Dataset =>
•••••
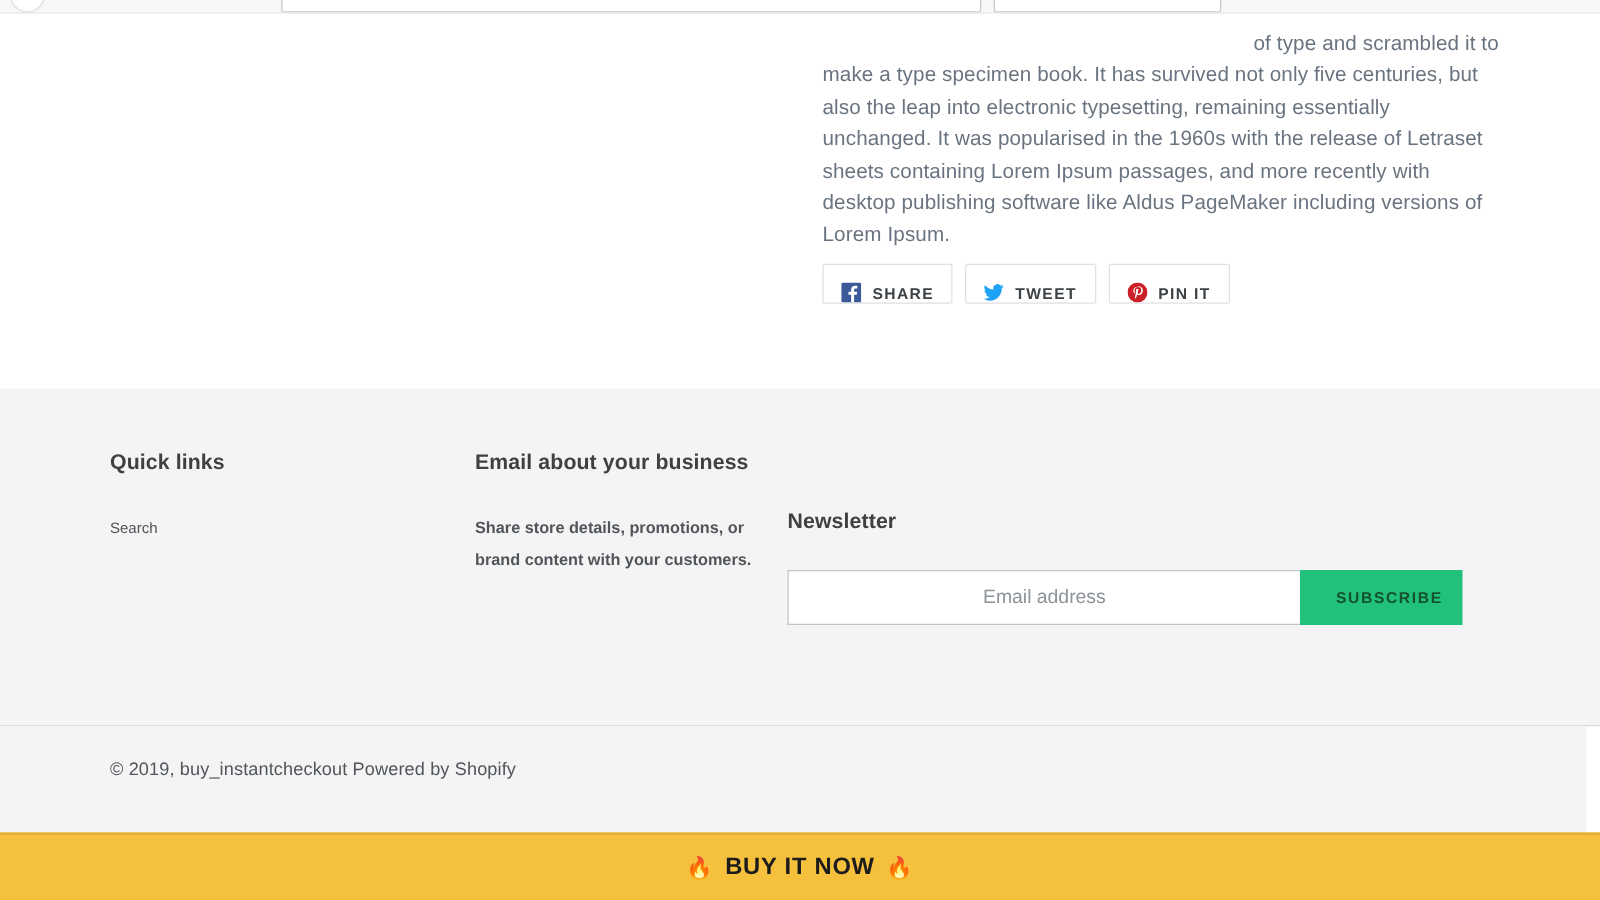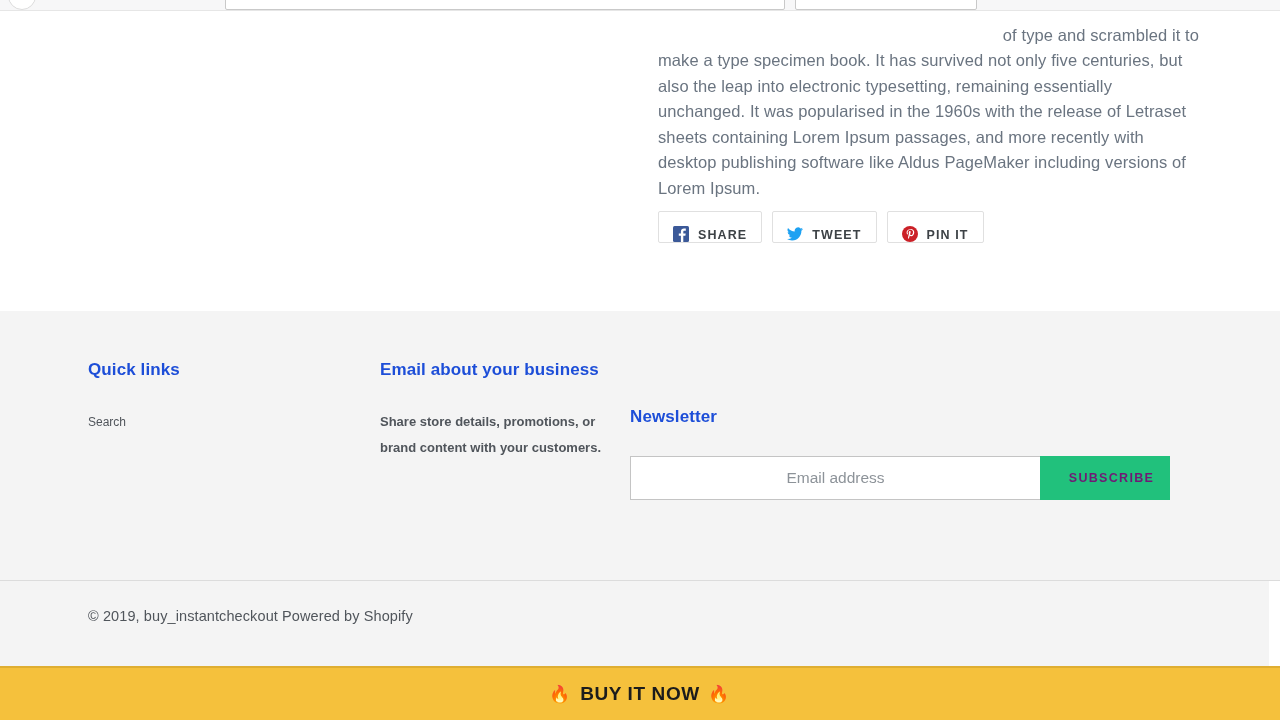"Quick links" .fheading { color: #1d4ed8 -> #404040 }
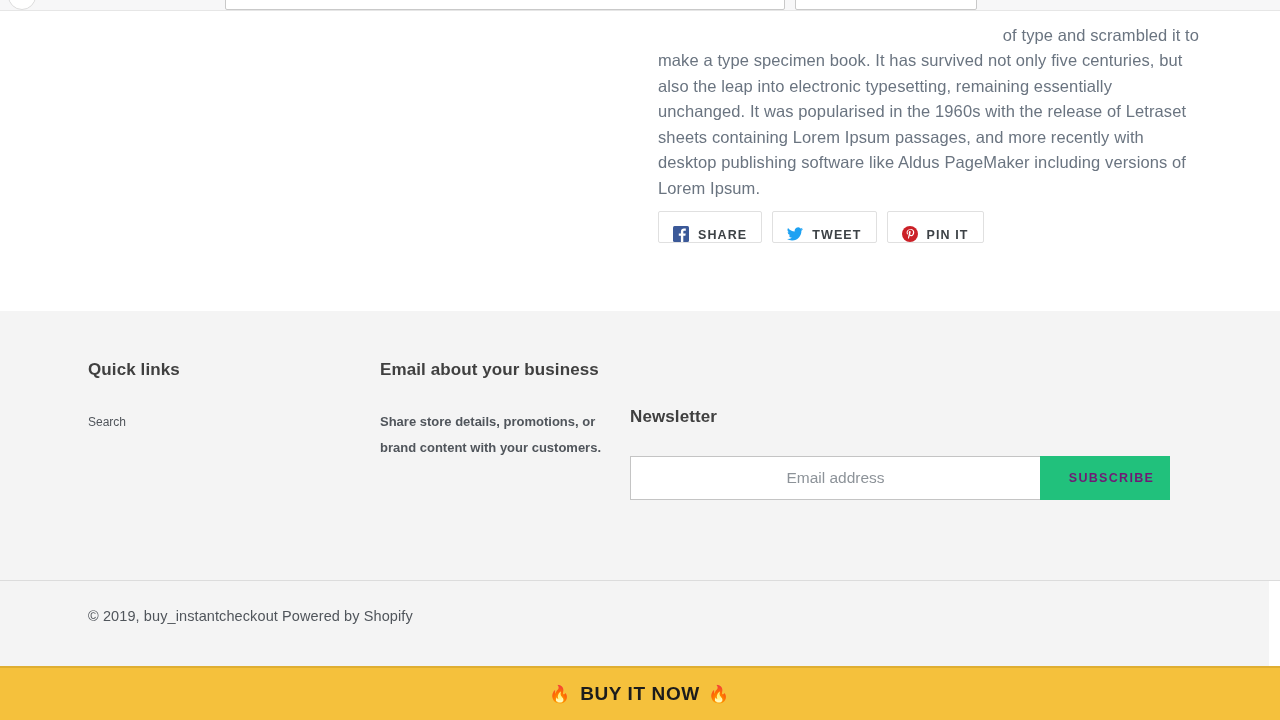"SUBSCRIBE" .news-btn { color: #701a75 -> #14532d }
•••••
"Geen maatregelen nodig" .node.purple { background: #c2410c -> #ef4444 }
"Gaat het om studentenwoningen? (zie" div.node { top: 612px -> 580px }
•••••
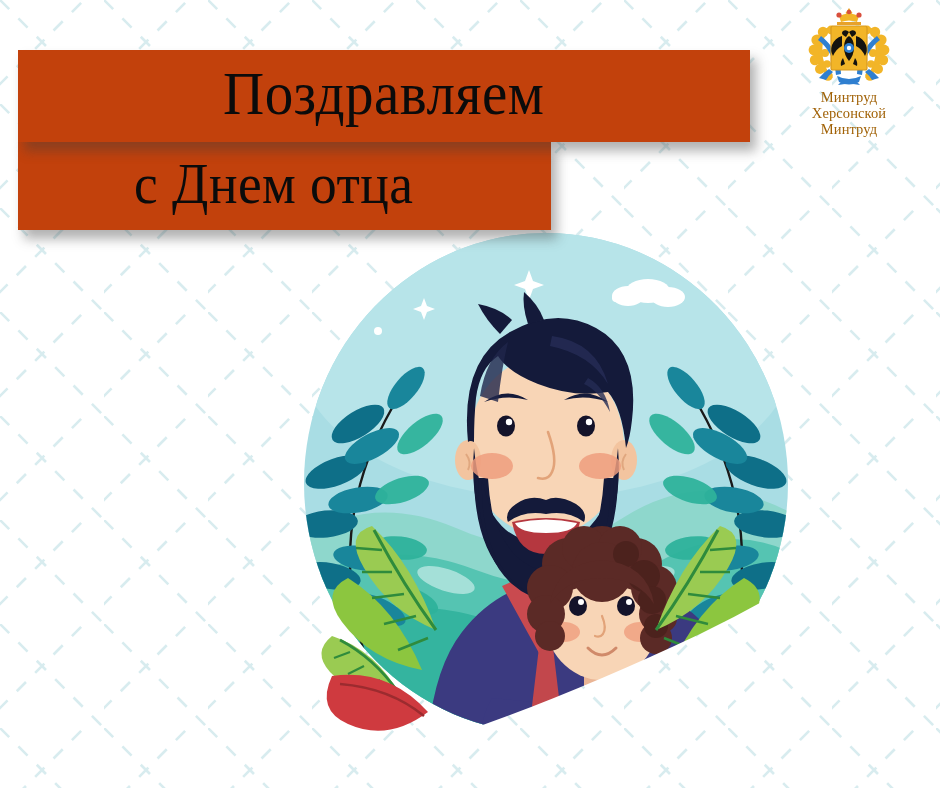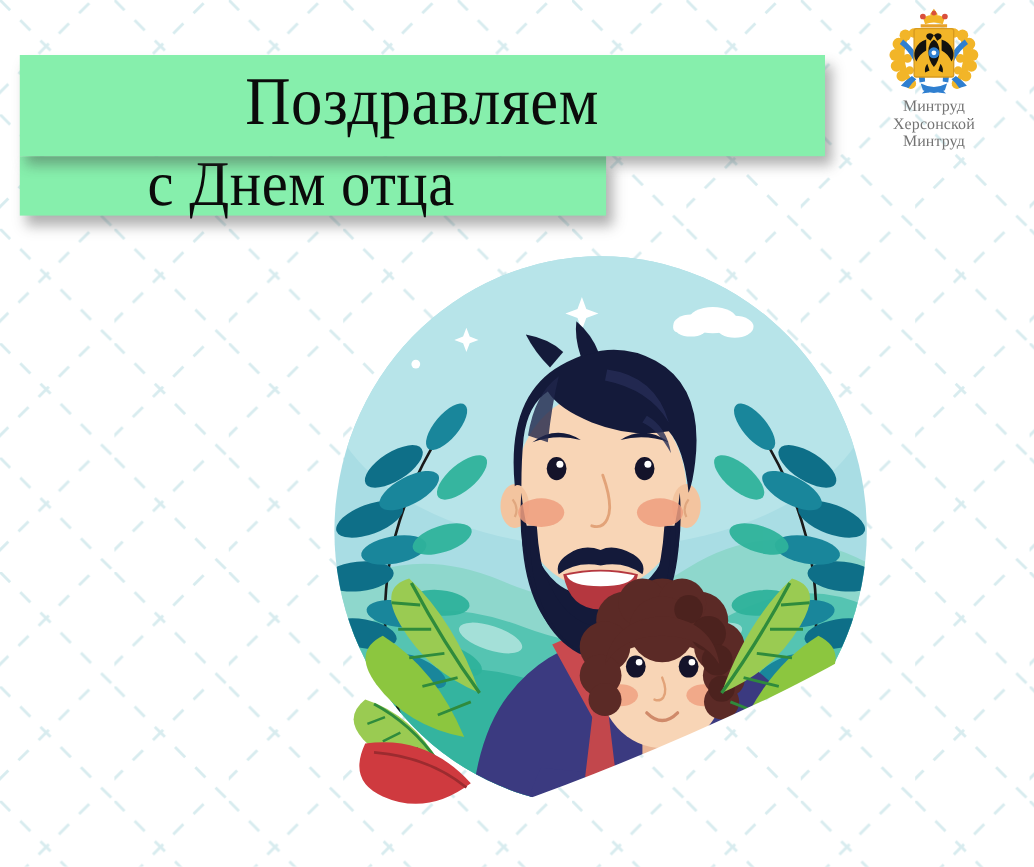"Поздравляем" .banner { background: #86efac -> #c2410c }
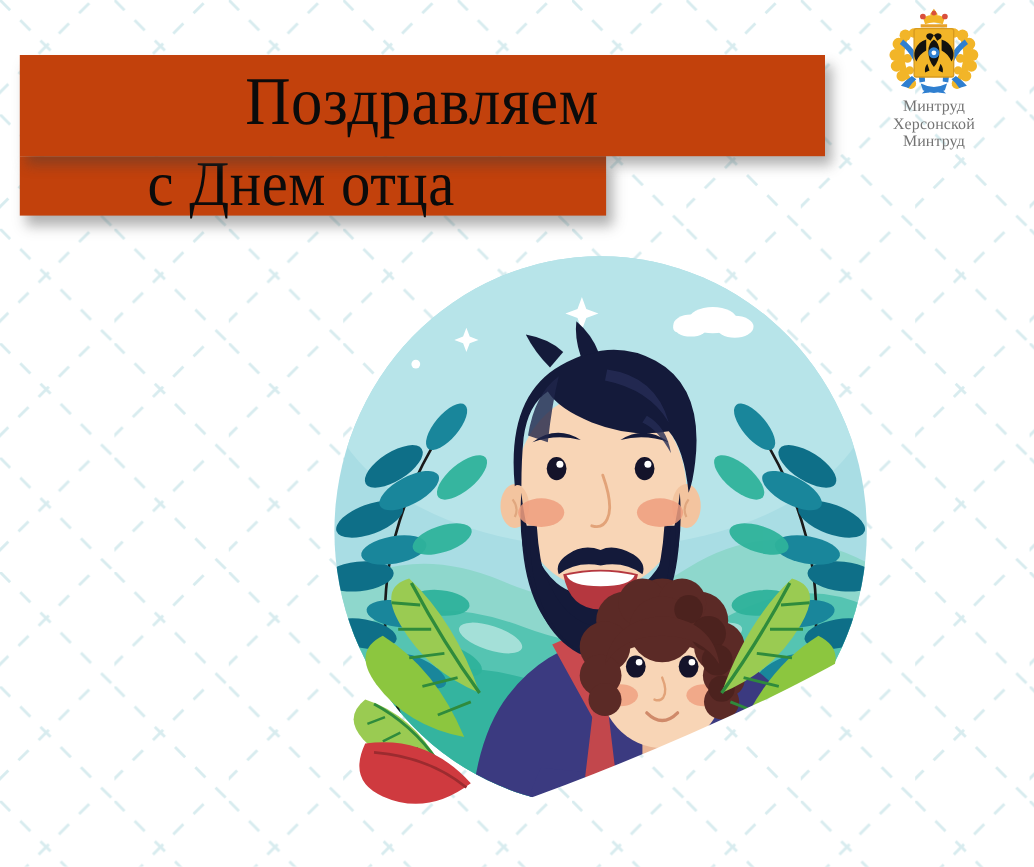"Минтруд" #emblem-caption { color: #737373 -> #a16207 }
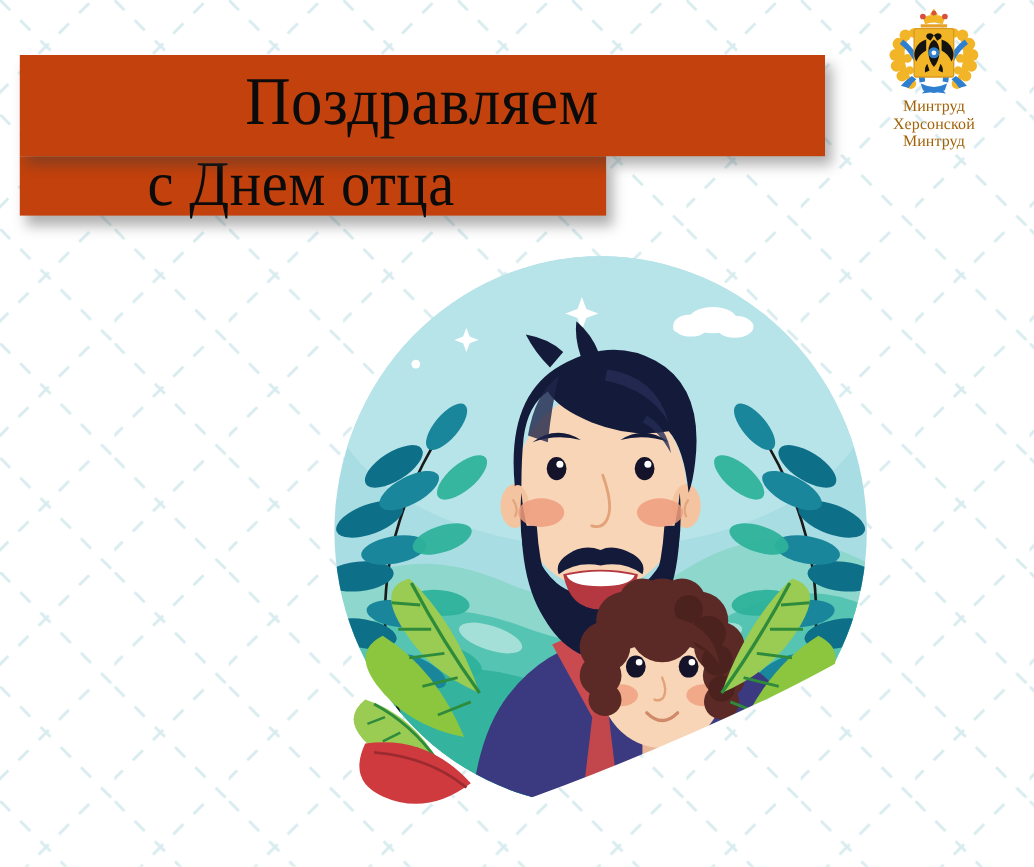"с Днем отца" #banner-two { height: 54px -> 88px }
•••••
Above are the records; copy from them only the lines starting at the one containing "color: #1d4ed8 ->" and ending at the one containing "color: #701a75 ->", exactly and without pictures.

Answer box =>
"Quick links" .fheading { color: #1d4ed8 -> #404040 }
"SUBSCRIBE" .news-btn { color: #701a75 -> #14532d }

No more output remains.